Records shown

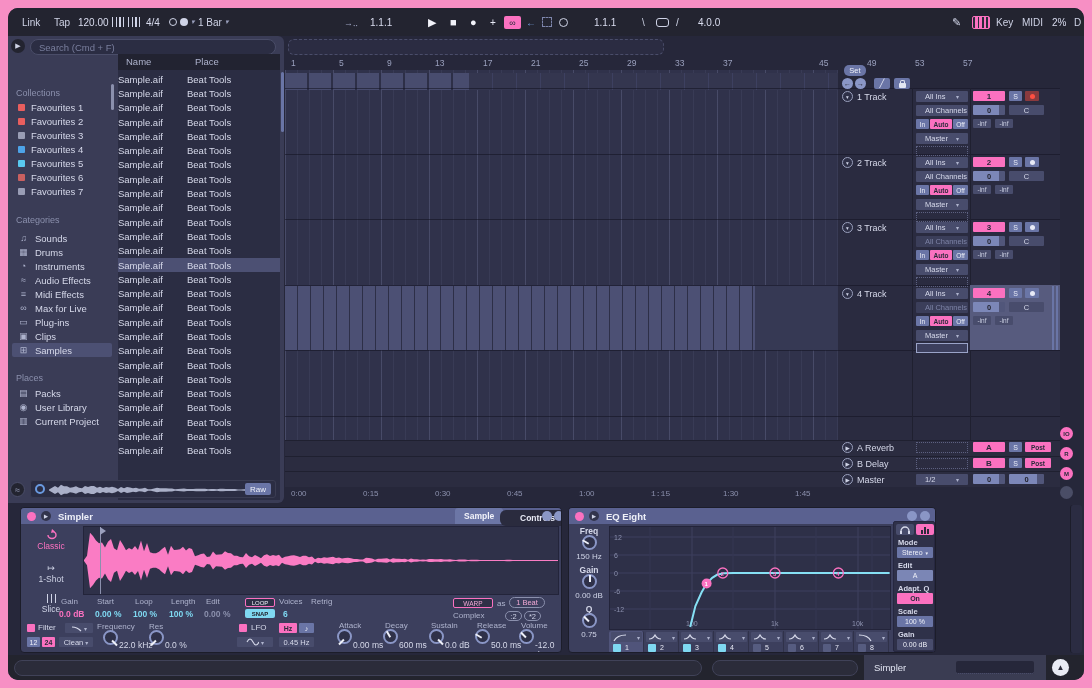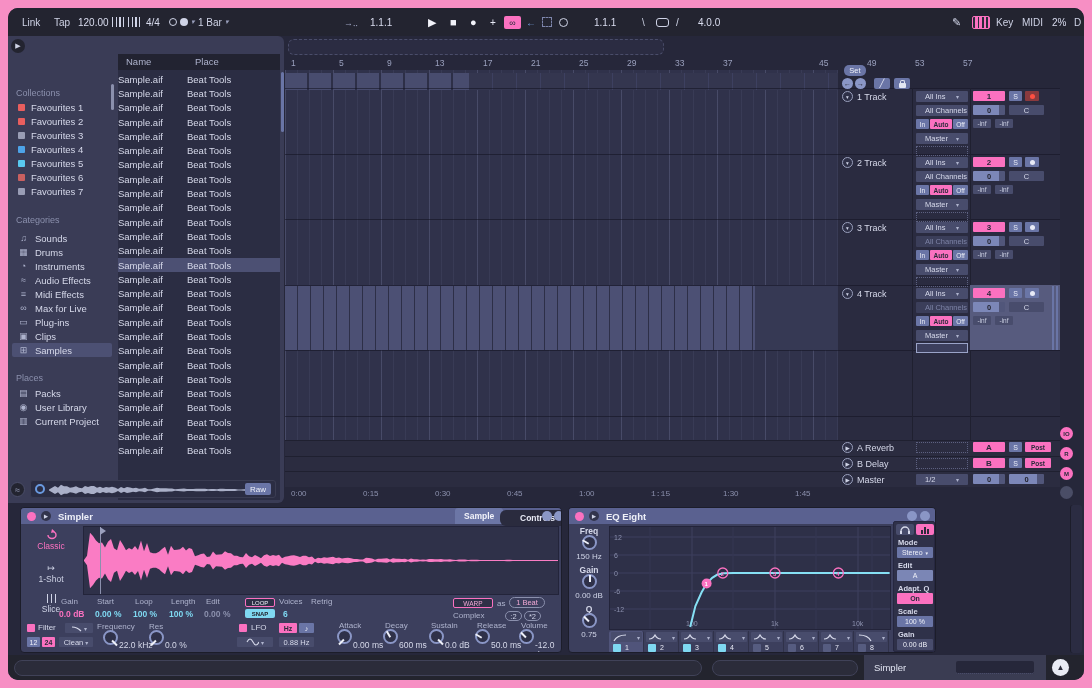"Search (Cmd + F)" div.search { html: none -> <div> <span>Search (Cmd + F)</span> </div> }
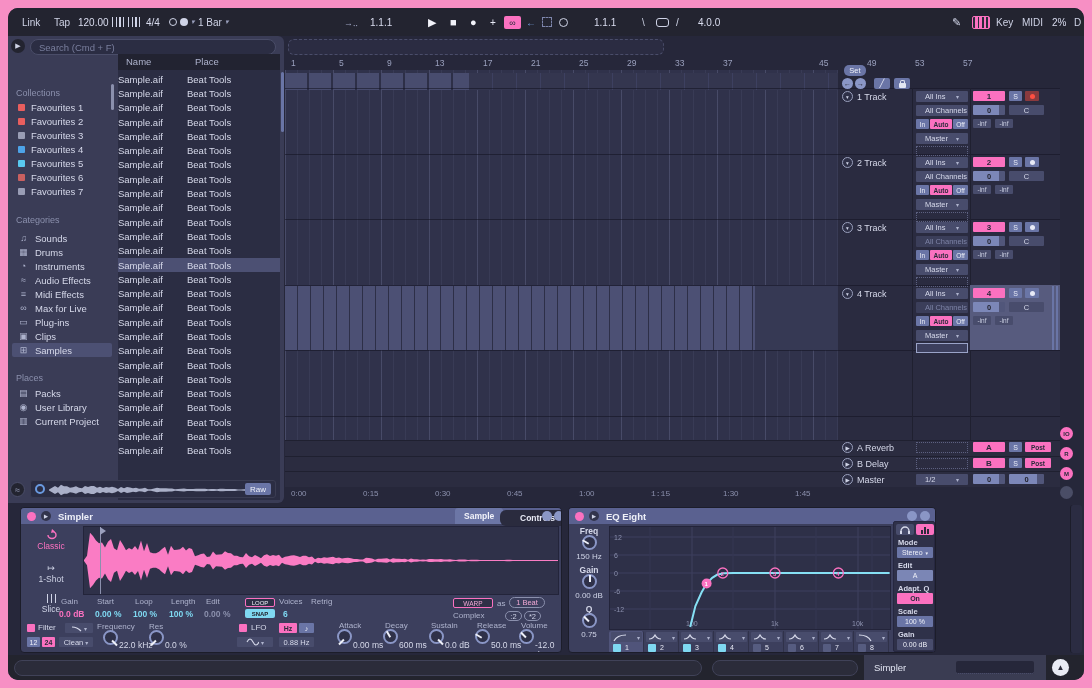"0.88 Hz" span { text: 0.88 -> 0.45 }
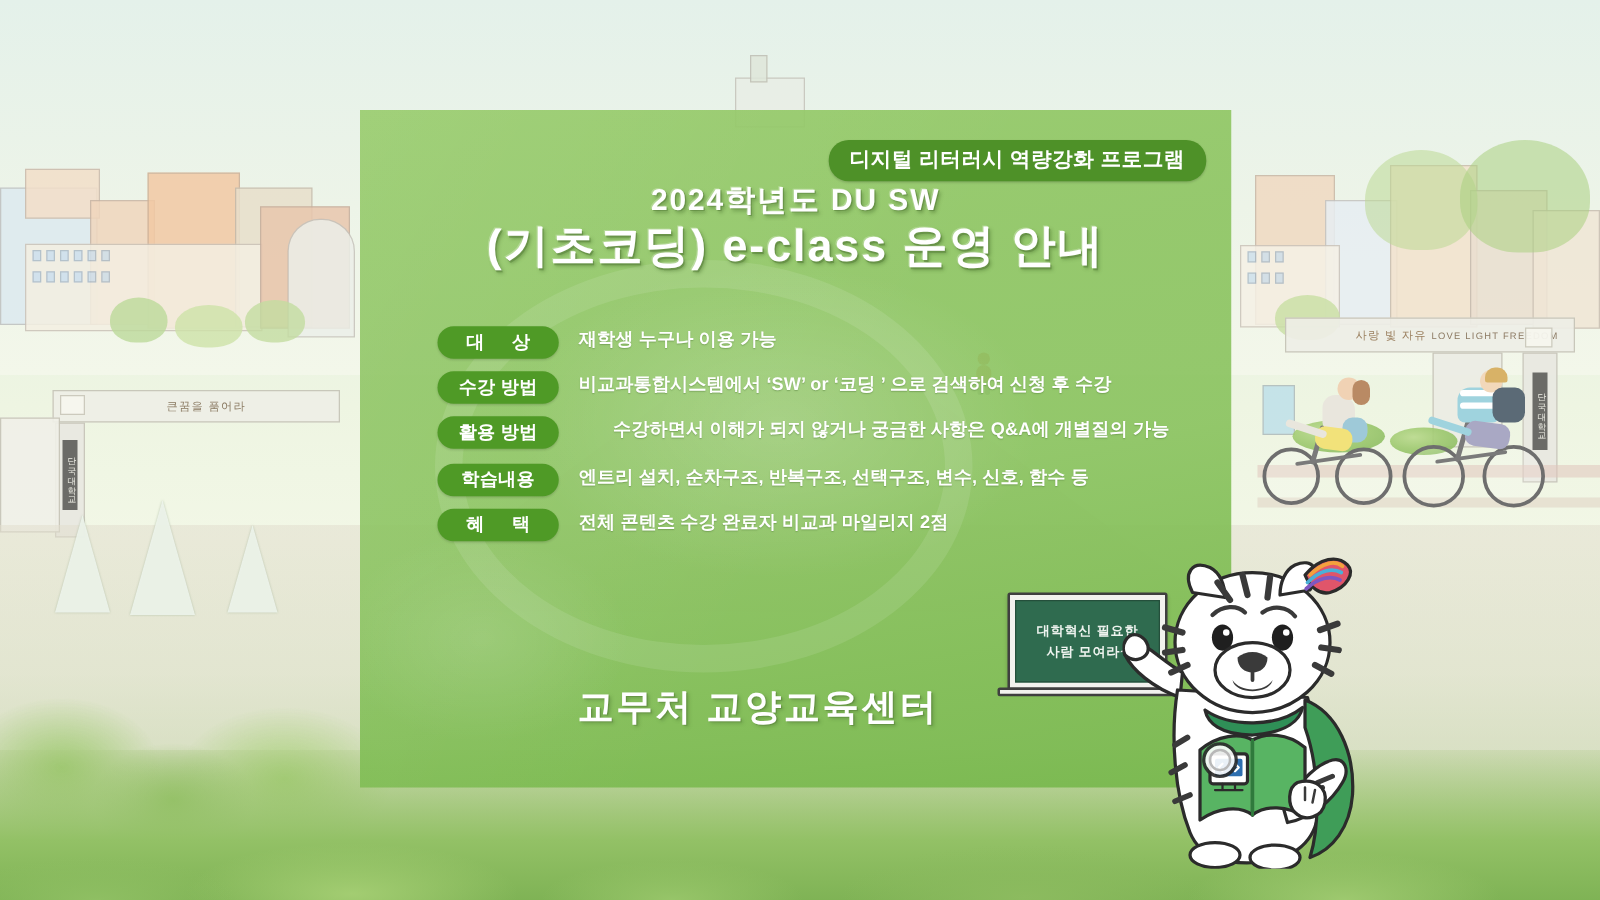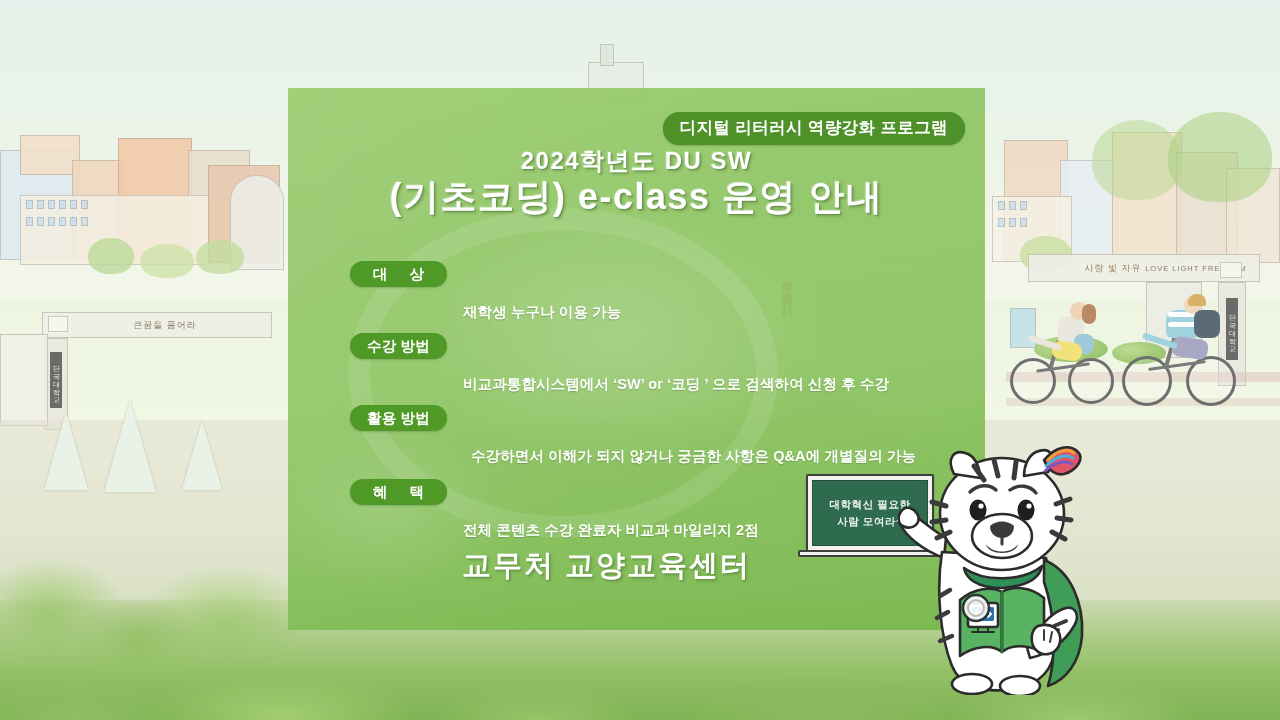"재학생 누구나 이용 가능" .info-value { margin-top: 40px -> none }
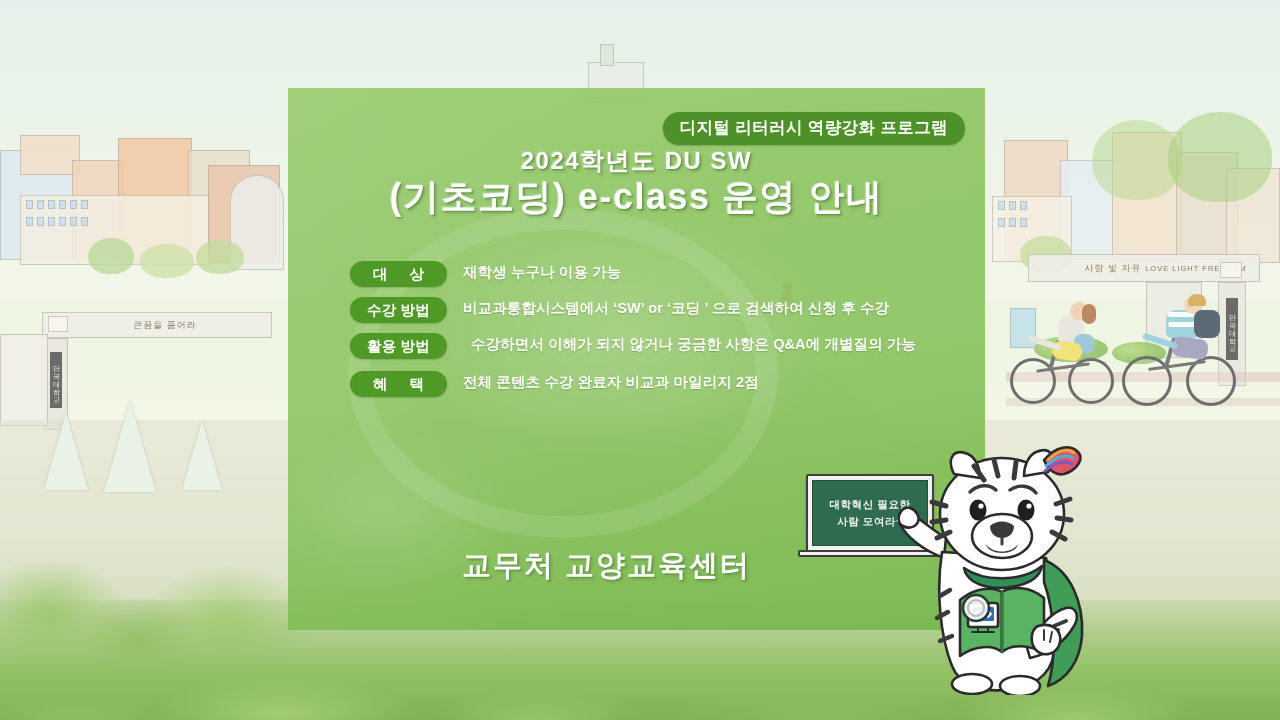"수강하면서 이해가 되지 않거나 궁금한" .info-value .sub-line { text-align: none -> center }
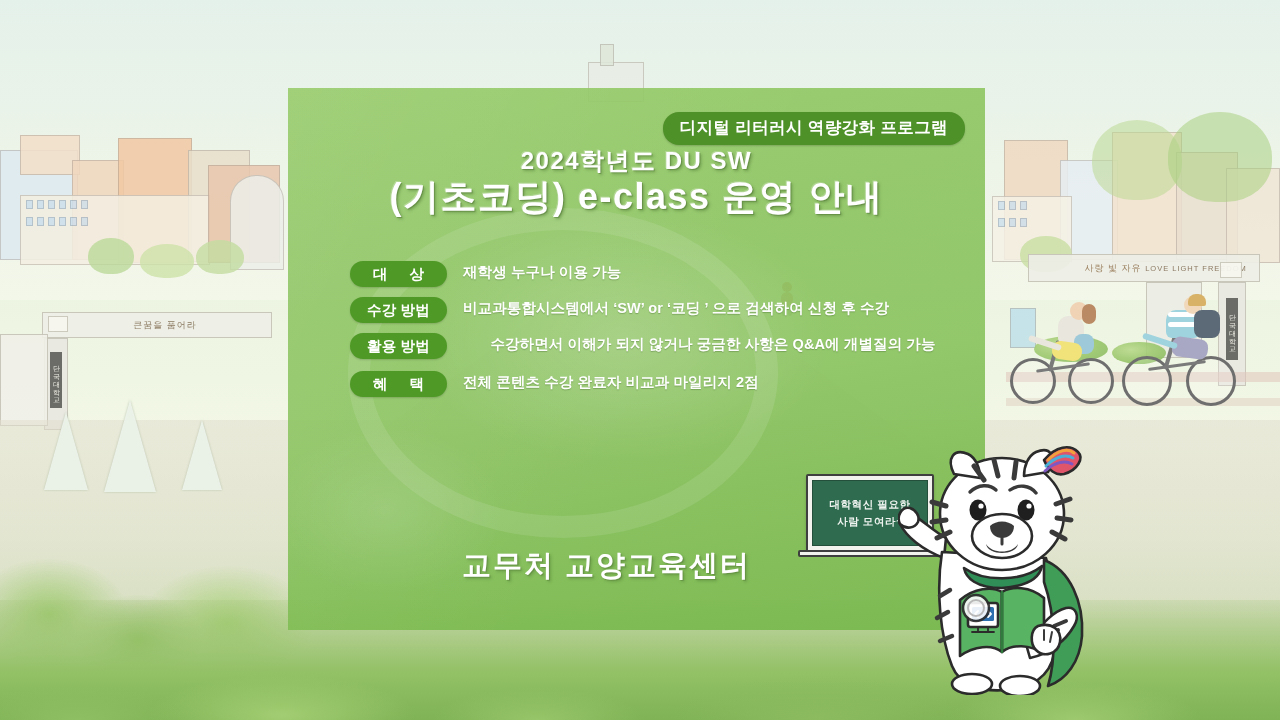"학습내용" div.info-row { html: none -> <div> <div>학습내용</div> <div> <span>엔트리 설치, 순차구조, 반복구조, 선택구조, 변수, 신호, 함수 등</span> </div> </div> }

Exercise
From first line to last, return the records verbatim without their pictures.

Reply to the task
"Search (Cmd + F)" div.search { html: none -> <div> <span>Search (Cmd + F)</span> </div> }
"0.88 Hz" span { text: 0.88 -> 0.45 }
"재학생 누구나 이용 가능" .info-value { margin-top: 40px -> none }
"수강하면서 이해가 되지 않거나 궁금한" .info-value .sub-line { text-align: none -> center }
"학습내용" div.info-row { html: none -> <div> <div>학습내용</div> <div> <span>엔트리 설치, 순차구조, 반복구조, 선택구조, 변수, 신호, 함수 등</span> </div> </div> }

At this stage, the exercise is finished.